-------- STORED DATA

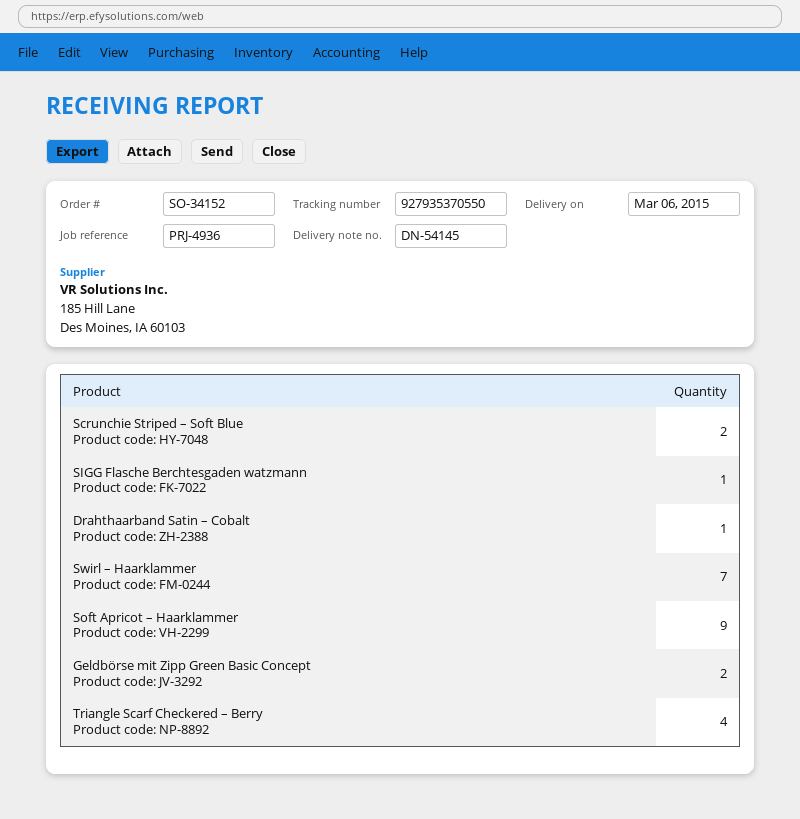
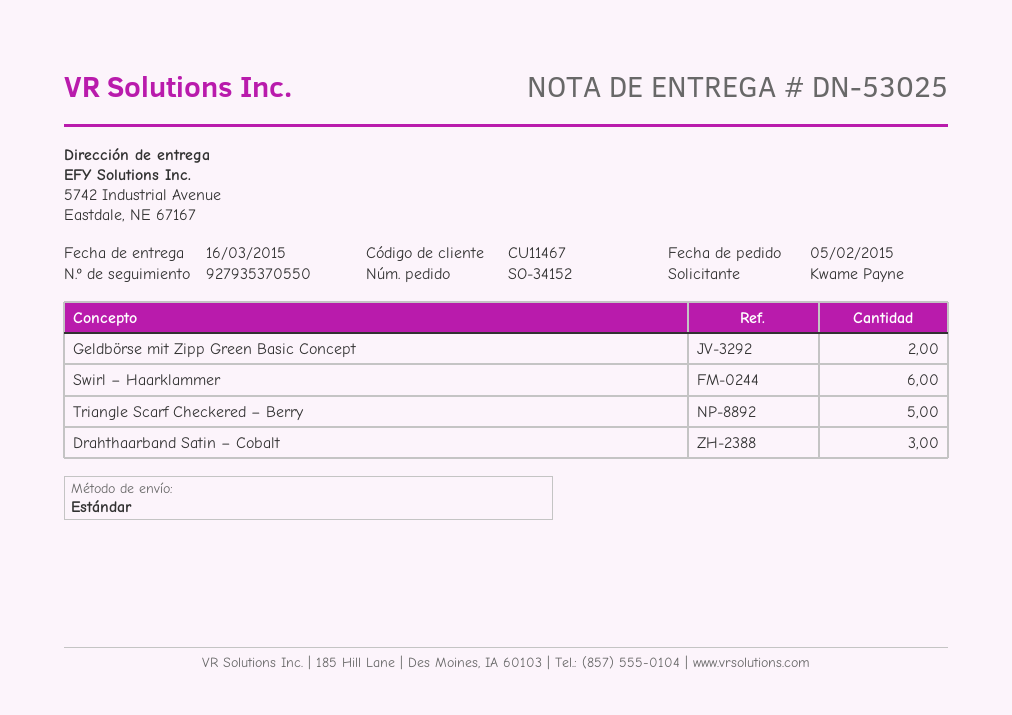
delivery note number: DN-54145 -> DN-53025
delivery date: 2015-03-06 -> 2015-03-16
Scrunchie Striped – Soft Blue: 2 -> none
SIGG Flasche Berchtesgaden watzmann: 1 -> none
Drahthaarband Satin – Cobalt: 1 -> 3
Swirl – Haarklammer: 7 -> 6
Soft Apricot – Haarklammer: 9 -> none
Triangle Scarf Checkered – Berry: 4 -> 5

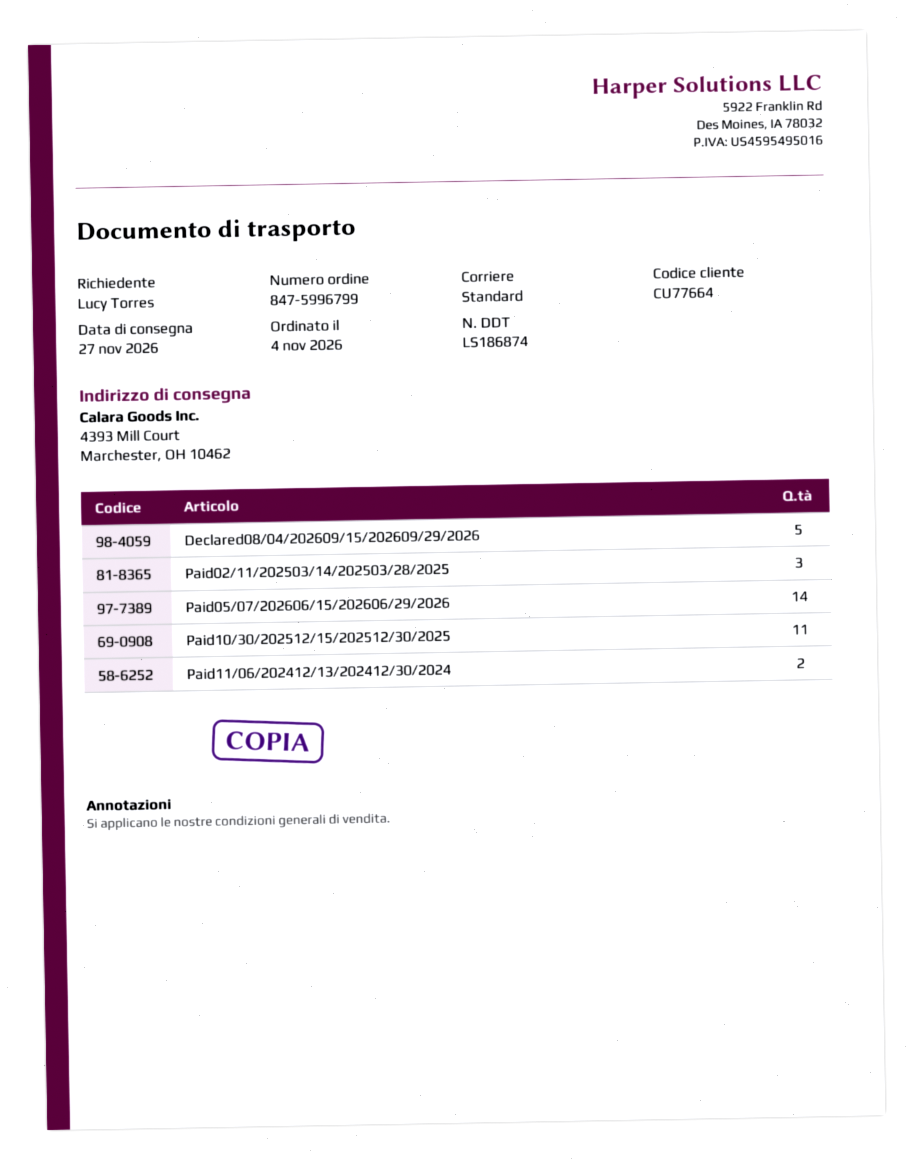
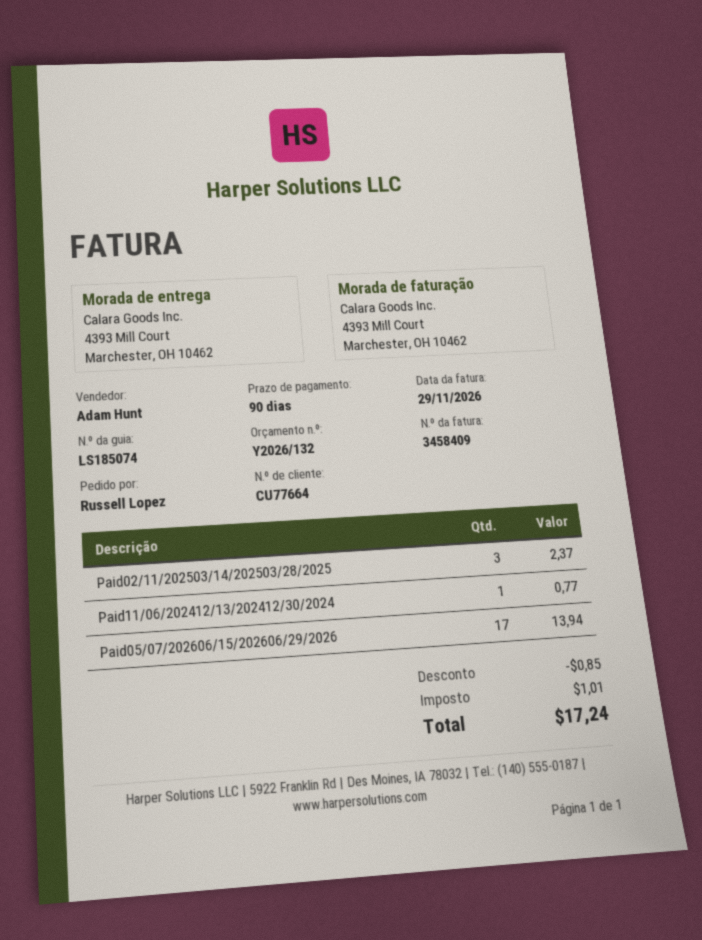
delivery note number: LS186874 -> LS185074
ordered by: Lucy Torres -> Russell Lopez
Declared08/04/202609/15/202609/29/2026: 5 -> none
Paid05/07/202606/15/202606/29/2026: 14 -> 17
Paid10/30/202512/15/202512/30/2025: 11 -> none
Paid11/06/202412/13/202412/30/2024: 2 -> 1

----------------
-------- STORED DATA

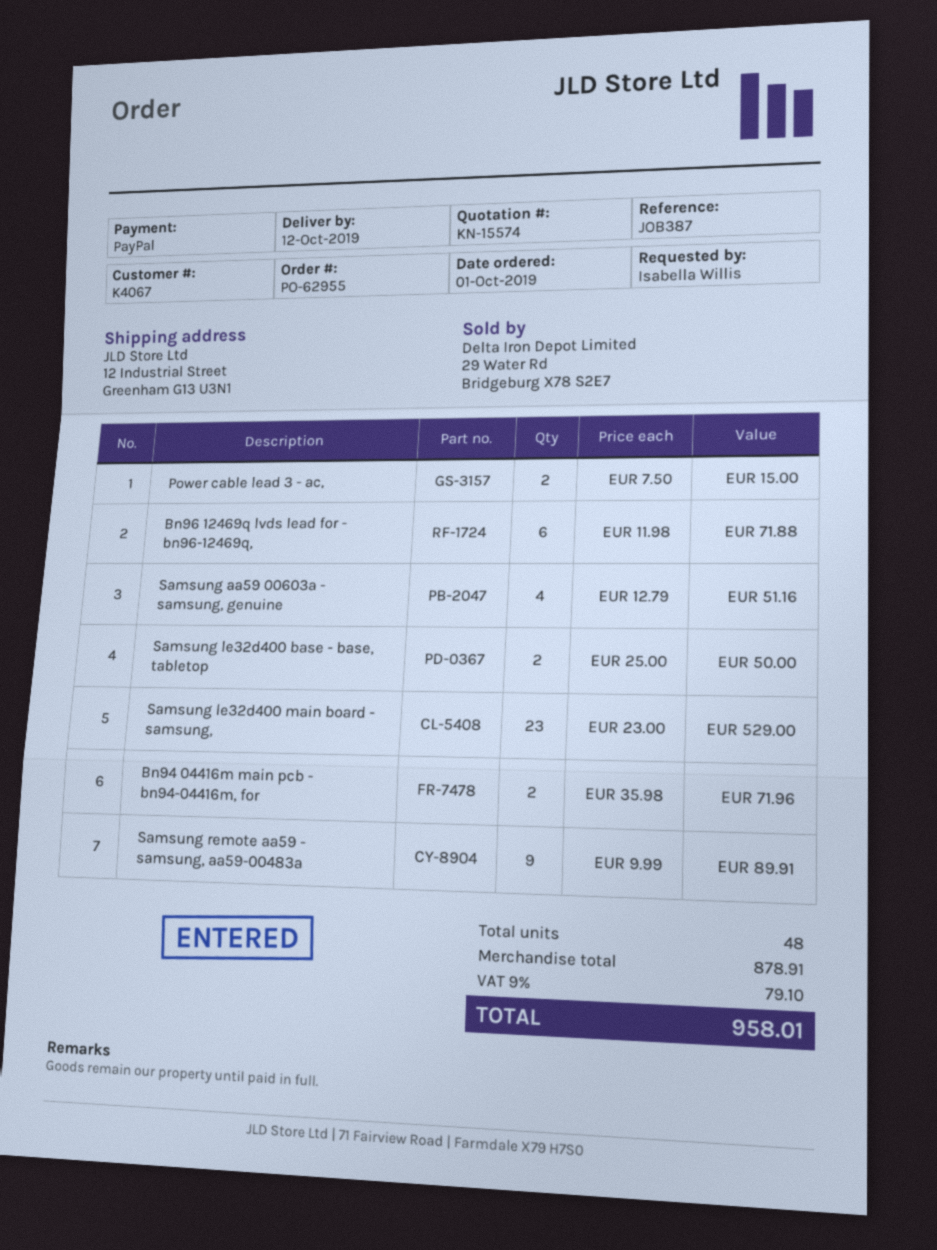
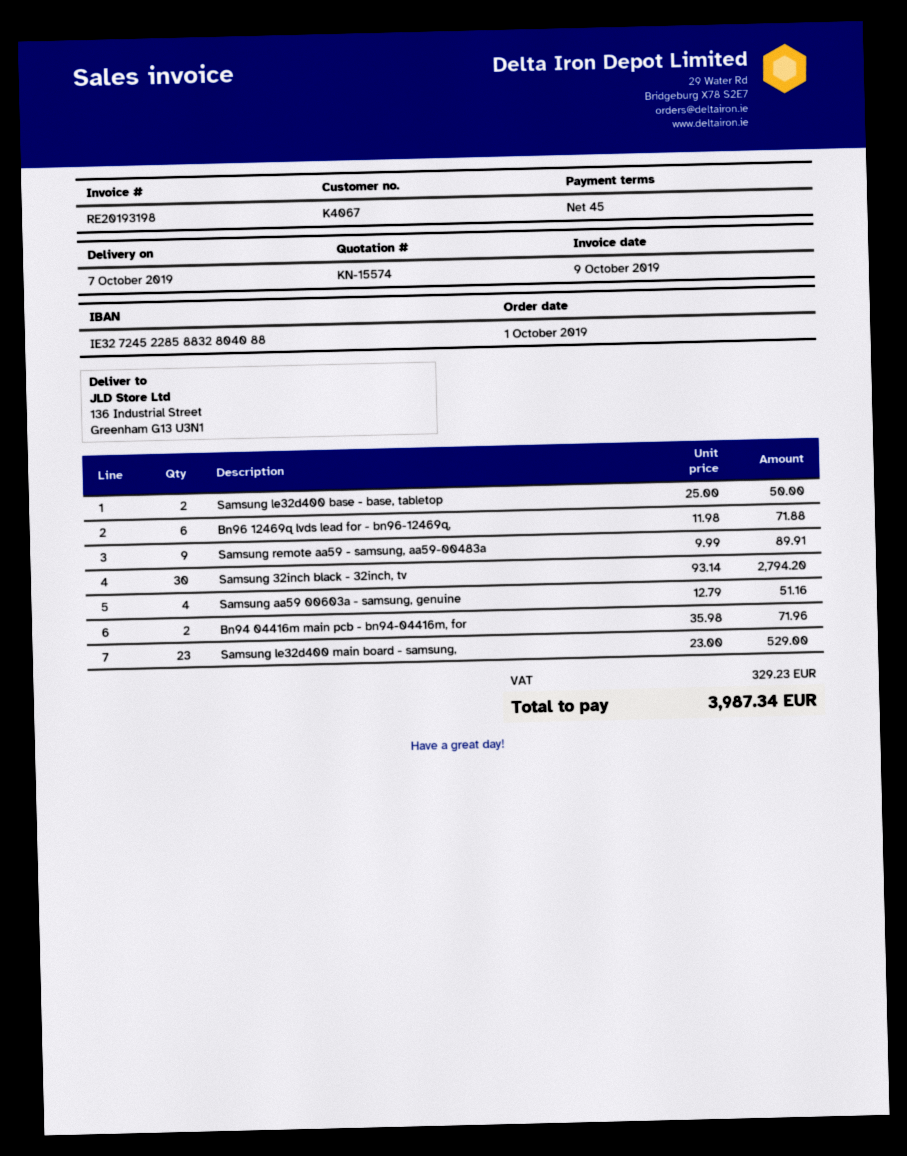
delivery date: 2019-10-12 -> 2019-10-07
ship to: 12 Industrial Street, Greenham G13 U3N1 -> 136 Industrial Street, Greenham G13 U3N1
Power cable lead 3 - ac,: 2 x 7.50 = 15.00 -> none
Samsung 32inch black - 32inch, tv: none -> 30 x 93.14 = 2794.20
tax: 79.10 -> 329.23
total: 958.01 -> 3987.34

----------------

**EXERCISE**
Copy exactly the lines of the listing above between the one holding "delivery note number: DN-54145 -> DN-53025" and the one holding "Paid11/06/202412/13/202412/30/2024: 2 -> 1", inclusive; omit all pictures.

**TASK SOLUTION**
delivery note number: DN-54145 -> DN-53025
delivery date: 2015-03-06 -> 2015-03-16
Scrunchie Striped – Soft Blue: 2 -> none
SIGG Flasche Berchtesgaden watzmann: 1 -> none
Drahthaarband Satin – Cobalt: 1 -> 3
Swirl – Haarklammer: 7 -> 6
Soft Apricot – Haarklammer: 9 -> none
Triangle Scarf Checkered – Berry: 4 -> 5

delivery note number: LS186874 -> LS185074
ordered by: Lucy Torres -> Russell Lopez
Declared08/04/202609/15/202609/29/2026: 5 -> none
Paid05/07/202606/15/202606/29/2026: 14 -> 17
Paid10/30/202512/15/202512/30/2025: 11 -> none
Paid11/06/202412/13/202412/30/2024: 2 -> 1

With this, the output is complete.